EXERCISE DESCRIPTION => Look through the lines below for the word "ndmi", and copy every line that has it.

== MATERIAL SHOWN

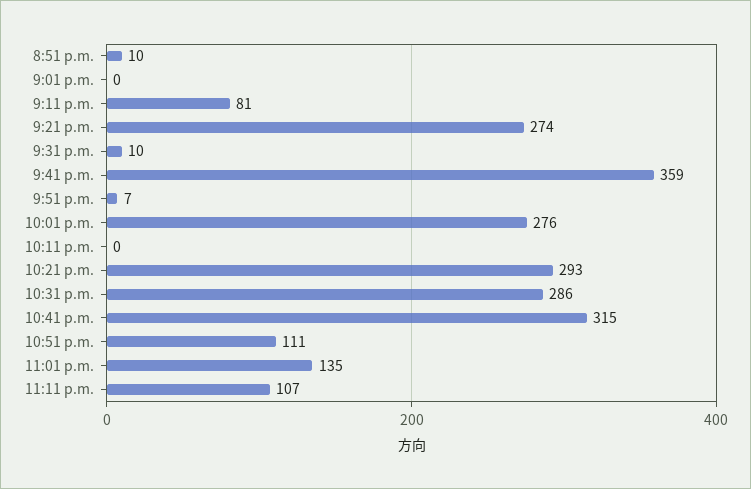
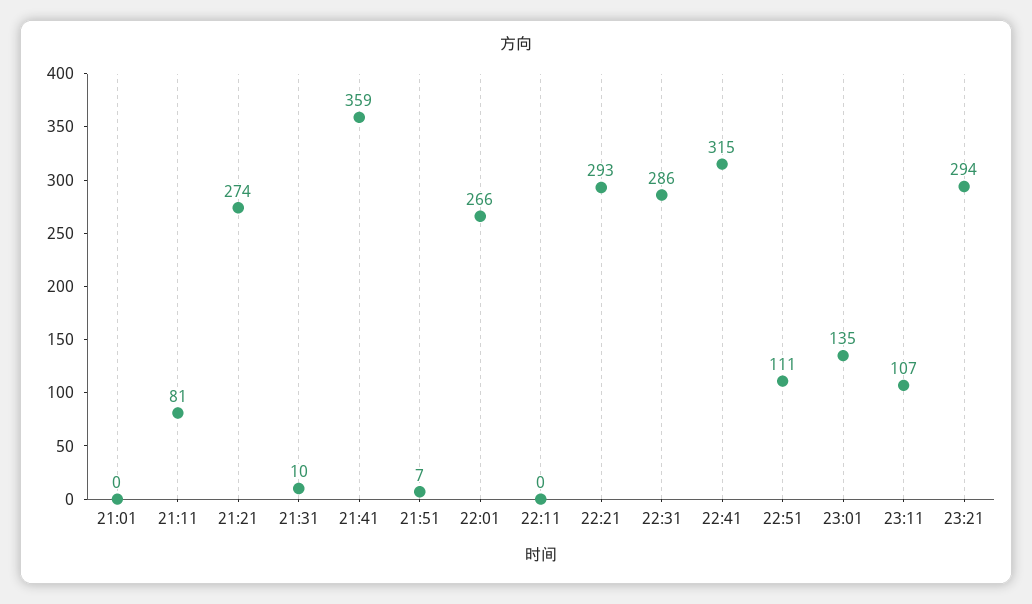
8:51 p.m.: 10 -> none
10:01 p.m.: 276 -> 266
23:21: none -> 294

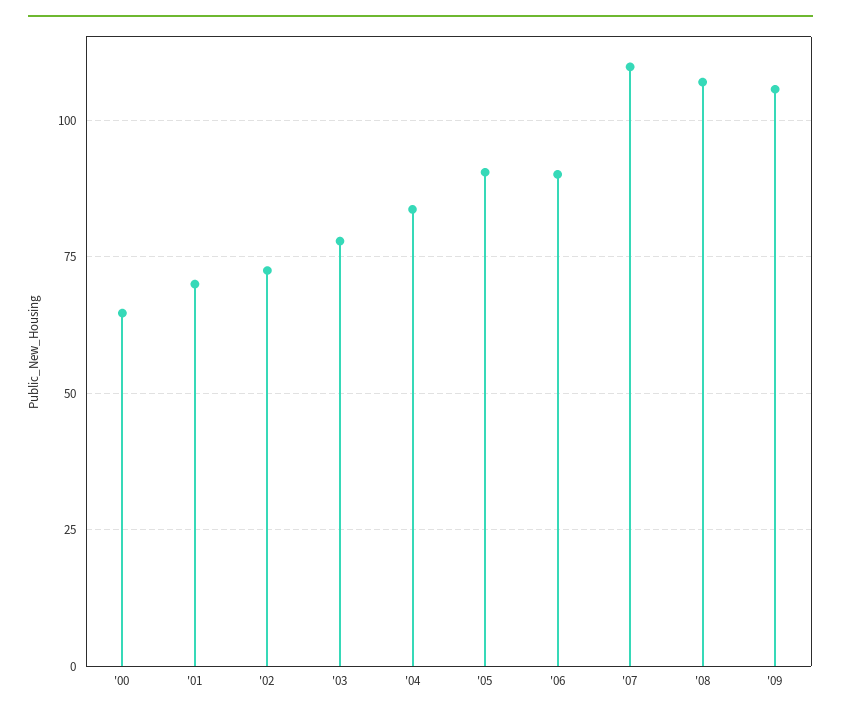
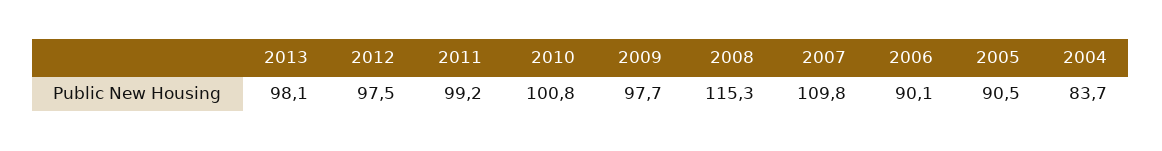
'00: 65 -> none
'01: 70 -> none
'02: 72.5 -> none
'03: 77.5 -> none
'08: 107.5 -> 115.3
'09: 105 -> 97.7
2013: none -> 98.1
2012: none -> 97.5
2011: none -> 99.2
2010: none -> 100.8

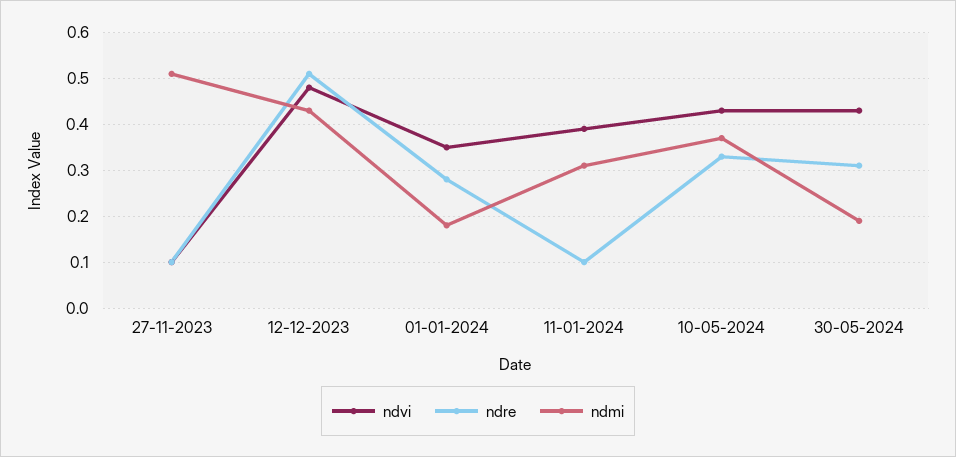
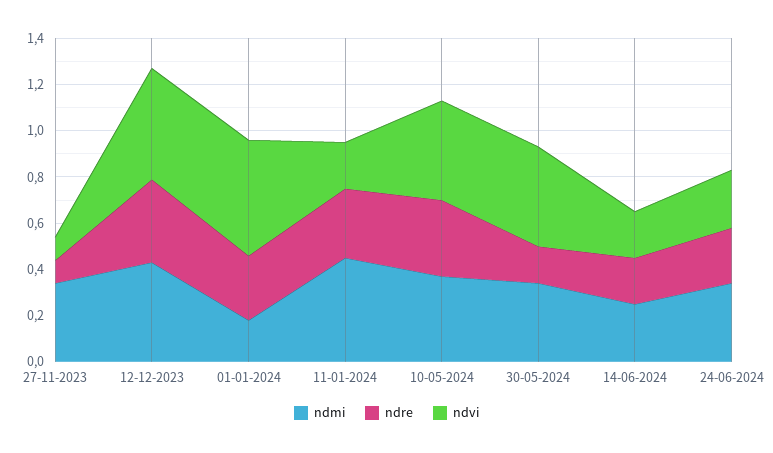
ndmi, 27-11-2023: 0.5 -> 0.35
ndre, 12-12-2023: 0.5 -> 0.35
ndvi, 01-01-2024: 0.35 -> 0.5
ndvi, 11-01-2024: 0.4 -> 0.2
ndre, 11-01-2024: 0.1 -> 0.3
ndmi, 11-01-2024: 0.3 -> 0.45
ndre, 30-05-2024: 0.3 -> 0.15
ndmi, 30-05-2024: 0.2 -> 0.35
ndmi, 14-06-2024: none -> 0.25
ndre, 14-06-2024: none -> 0.2
ndvi, 14-06-2024: none -> 0.2
ndmi, 24-06-2024: none -> 0.35
ndre, 24-06-2024: none -> 0.25
ndvi, 24-06-2024: none -> 0.25

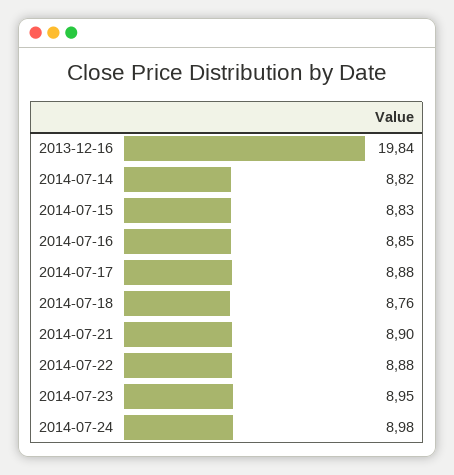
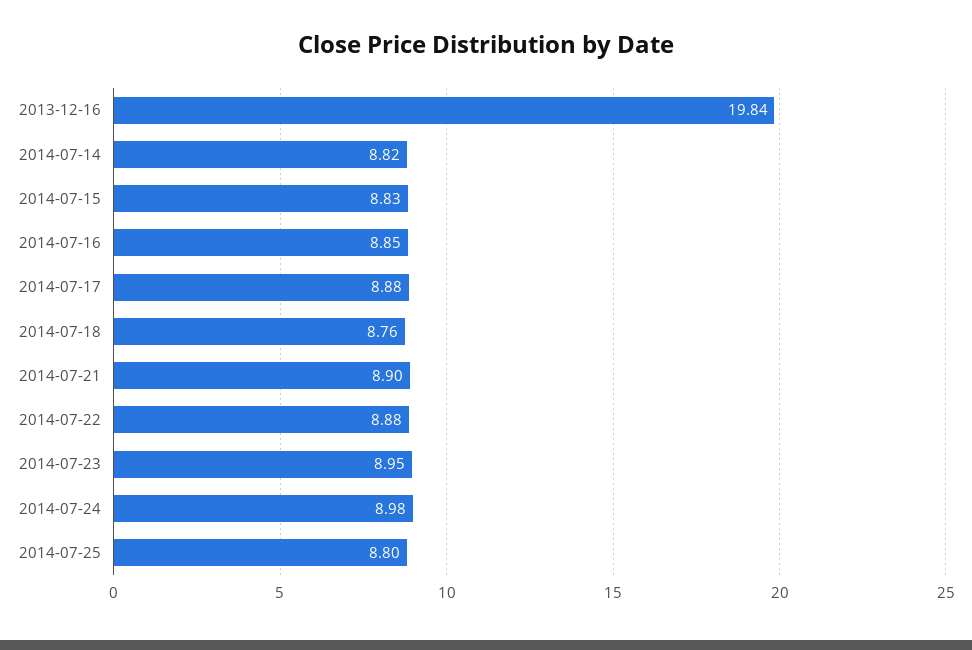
2014-07-25: none -> 8.8

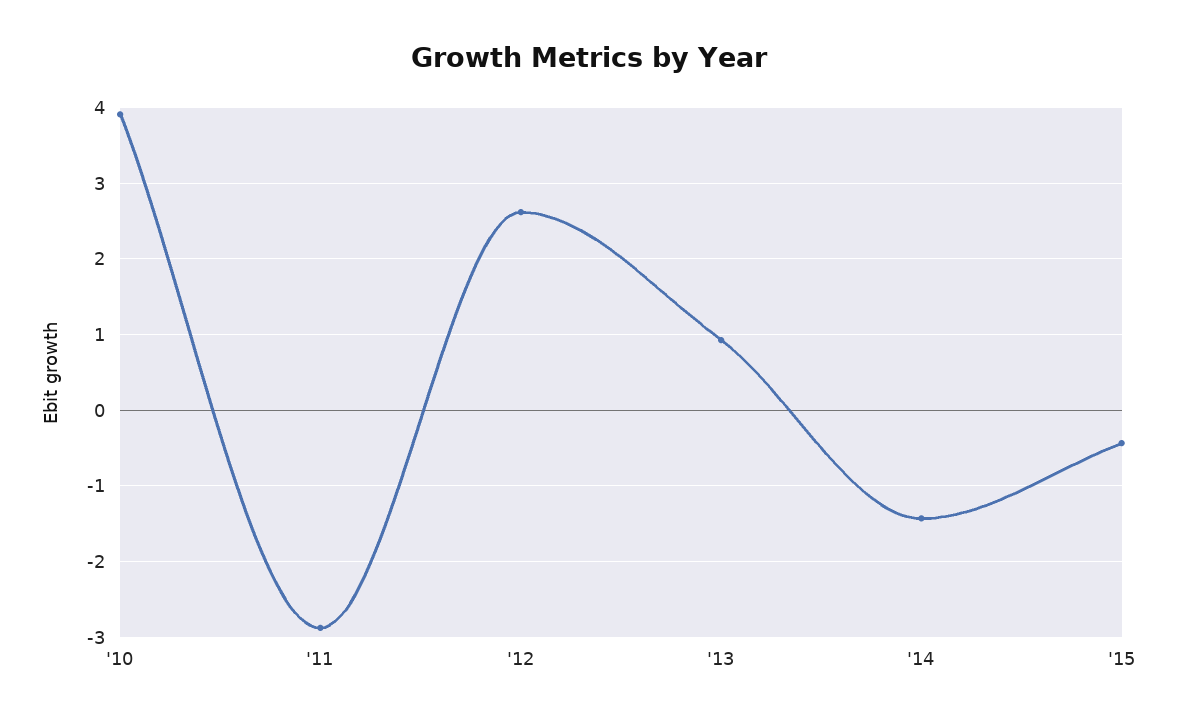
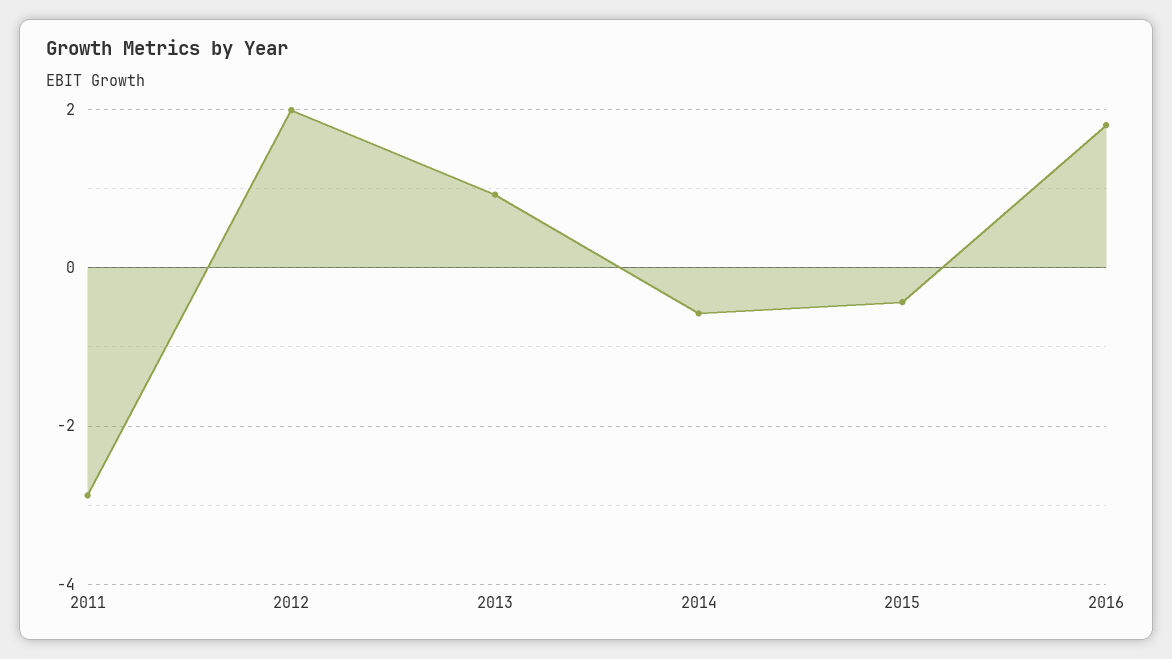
'10: 3.9 -> none
'12: 2.6 -> 2
'14: -1.4 -> -0.6
2016: none -> 1.8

====

RESPONSE AREA =>
ndmi, 27-11-2023: 0.5 -> 0.35
ndmi, 11-01-2024: 0.3 -> 0.45
ndmi, 30-05-2024: 0.2 -> 0.35
ndmi, 14-06-2024: none -> 0.25
ndmi, 24-06-2024: none -> 0.35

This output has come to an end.